Weir fisherman Erhard Djuren from Wremen
The profession is called weir fisher. It’s been around for 100 years. Nobody does it anymore except me. You won’t find a single weir fisherman here on the North Sea coast. I was the first one in my family. My uncle had a crab boat, but he didn’t have any pots.
My parents had a butcher shop here in Wremen. They wanted me to learn a trade, but I didn’t feel like butchering. I started a carpentry apprenticeship in 1961. I was only 13 years old. I was born on 11 May 1947 and the apprenticeship started on 1 April. One year later I quit the apprenticeship and was then on my grandfather’s farm in the agriculture.
At that time I already had a few fish traps of my own. I also had a buttlade, which is a device made of two wooden slats and a net. With it you can catch the flounder in the mudflats. Whenever the tide comes in. I sold the flounder. But now there’s no flounder around here. All the seals get it.
So in 1984, I bought a crab cutter for 250,000 marks. It was sold at an auction. My wife and I had sold land before. Then I went out on the cutter and fished crabs for almost twenty years, until 2001. Then I didn’t feel like it any more. When you sail yourself, you have to have a good man on deck. But what I experienced there – terrible. I could write a novel. A Dutchman bought the cutter, it was a good deal. It was still a wooden cutter, in top condition. Five years later they were worth nothing. Now the cutters are all steel.
I put out my first traps in 2001. I started with ten traps. Later they became more and more. I once had 45 fish traps, back then I did it together with a neighbour. Now it is ten again. Sometimes there are 50 to 70 pounds of crabs in one cage. Per pot! The big pots can be used for two years, the small ones only for about a year. Then the ones outside are filled with mussels.
I weave the fish traps from willow branches myself. It’s not so easy to weave. Once it’s the big basket, then the small basket. Someone showed me that when I was still at school. I quickly managed to do it well then. I also build the mud sledge myself. The floor consists of an oak plank, which I bent myself over the fire. Before that it lay in the rain barrel for eight days. The sledge here was a bit too heavy at first. Then I planed something off on all sides, and now the dogs run like the fire brigade again.
The dogs are not particularly trained. We just handle them well, I also keep them in check quite well. Not everybody can do that. If one runs, the others join in. They know they have to wait in the mudflats until the pots are empty. They must be mongrels, they’re more resistant: Labrador, Bernese mountain dog, German shepherd. You can forget breeding dogs before the sledge. Four dogs were the most I had before the sled. Now there are three. They’ll pull me and the catch.

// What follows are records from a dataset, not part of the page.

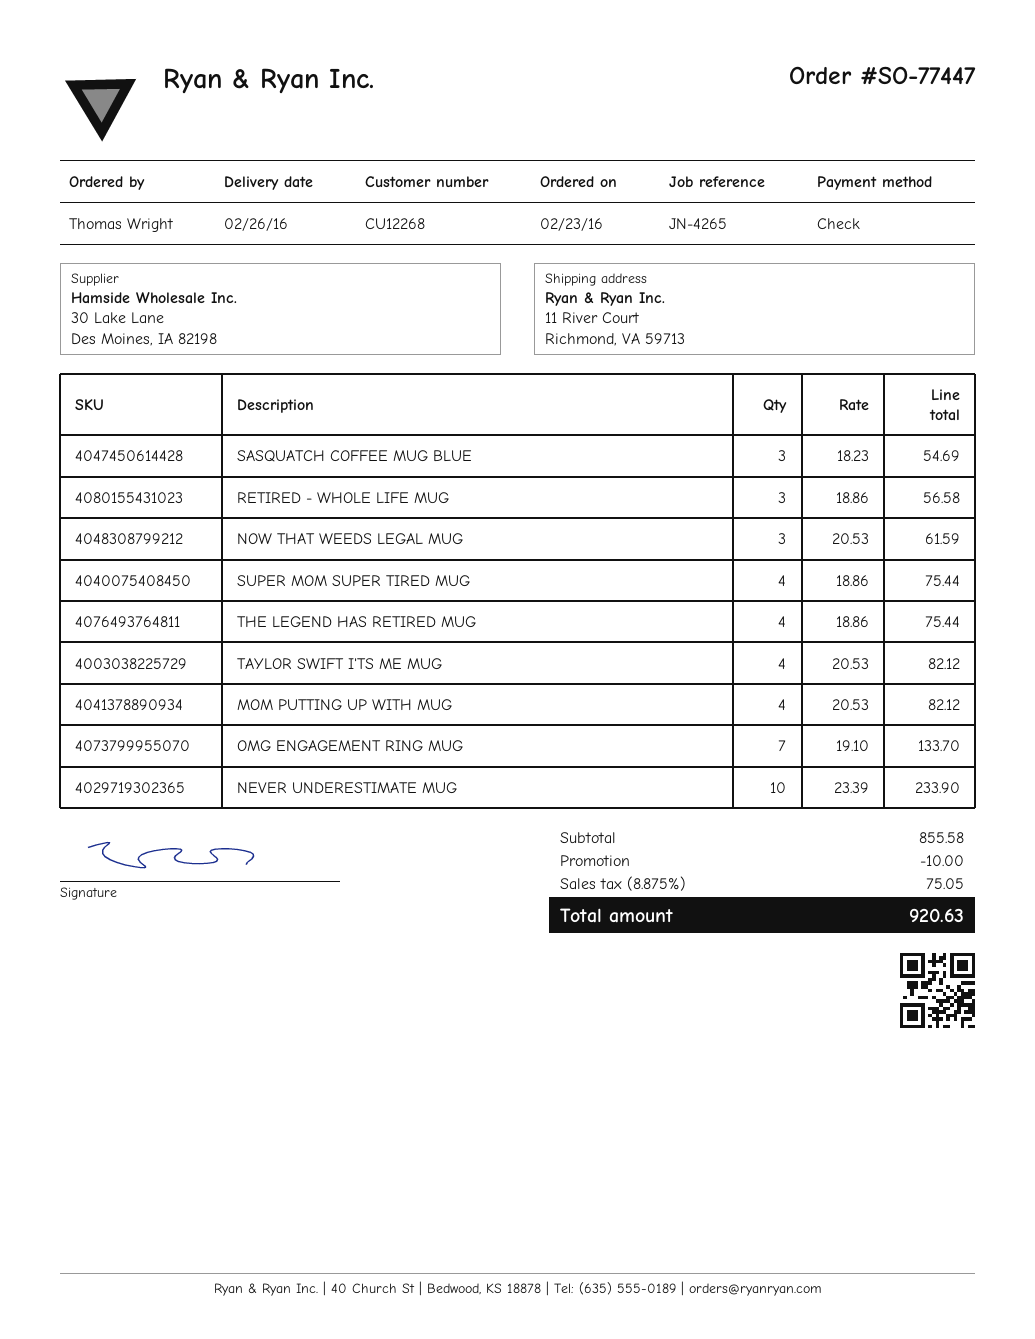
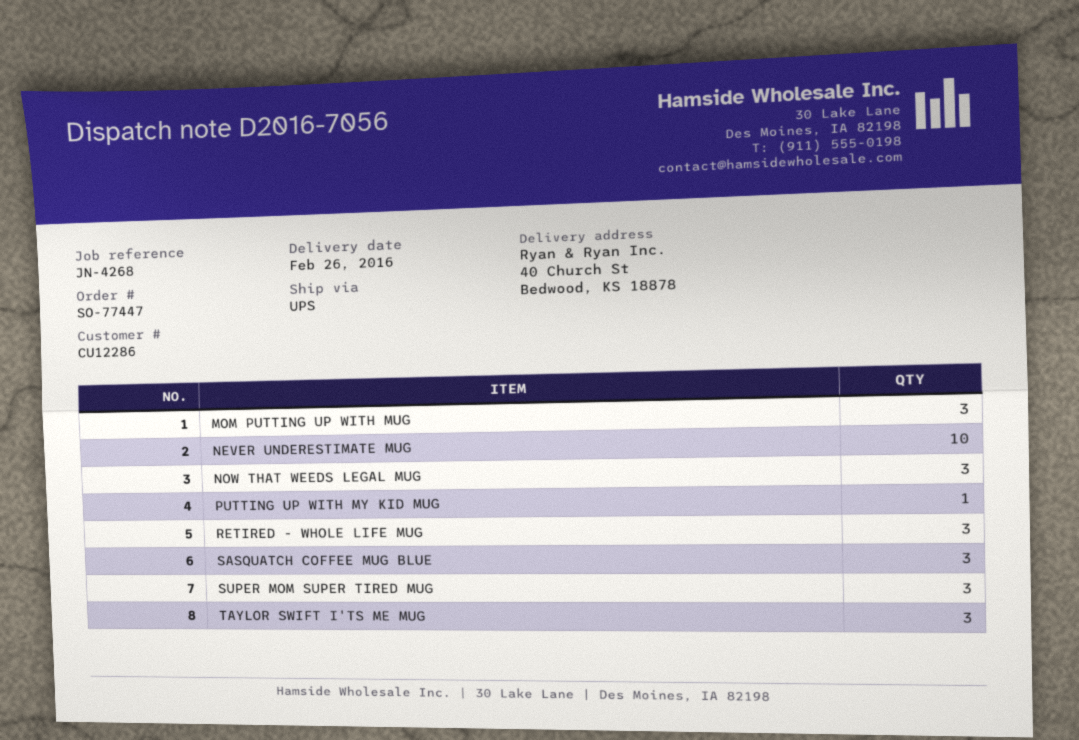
customer number: CU12268 -> CU12286
reference: JN-4265 -> JN-4268
ship to: 11 River Court, Richmond, VA 59713 -> 40 Church St, Bedwood, KS 18878
SUPER MOM SUPER TIRED MUG: 4 -> 3
THE LEGEND HAS RETIRED MUG: 4 -> none
TAYLOR SWIFT I'TS ME MUG: 4 -> 3
MOM PUTTING UP WITH MUG: 4 -> 3
OMG ENGAGEMENT RING MUG: 7 -> none
PUTTING UP WITH MY KID MUG: none -> 1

The tide decides when I go out. I usually go out three hours before low tide, so half tide. If the crabs are still in the water, they won’t die right away. Then there’s enough water in the tide so I can flush the catch clean. It takes me a good hour to empty the pots. Then I pack the crabs onto the sledge and bring them back. They are put into a big cauldron with boiling saltwater, which my wife has heated up beforehand. When the crabs float up and are pink, they come out. Rinse them once and put them out to dry. And then in the fridge.
The best months for crabs are September and October. You can almost set your watch by that time. They are thickest in October. I don’t know if I’ll go out again next year. Maybe not that far. Maybe I’ll stay here and set the pots in autumn at the most.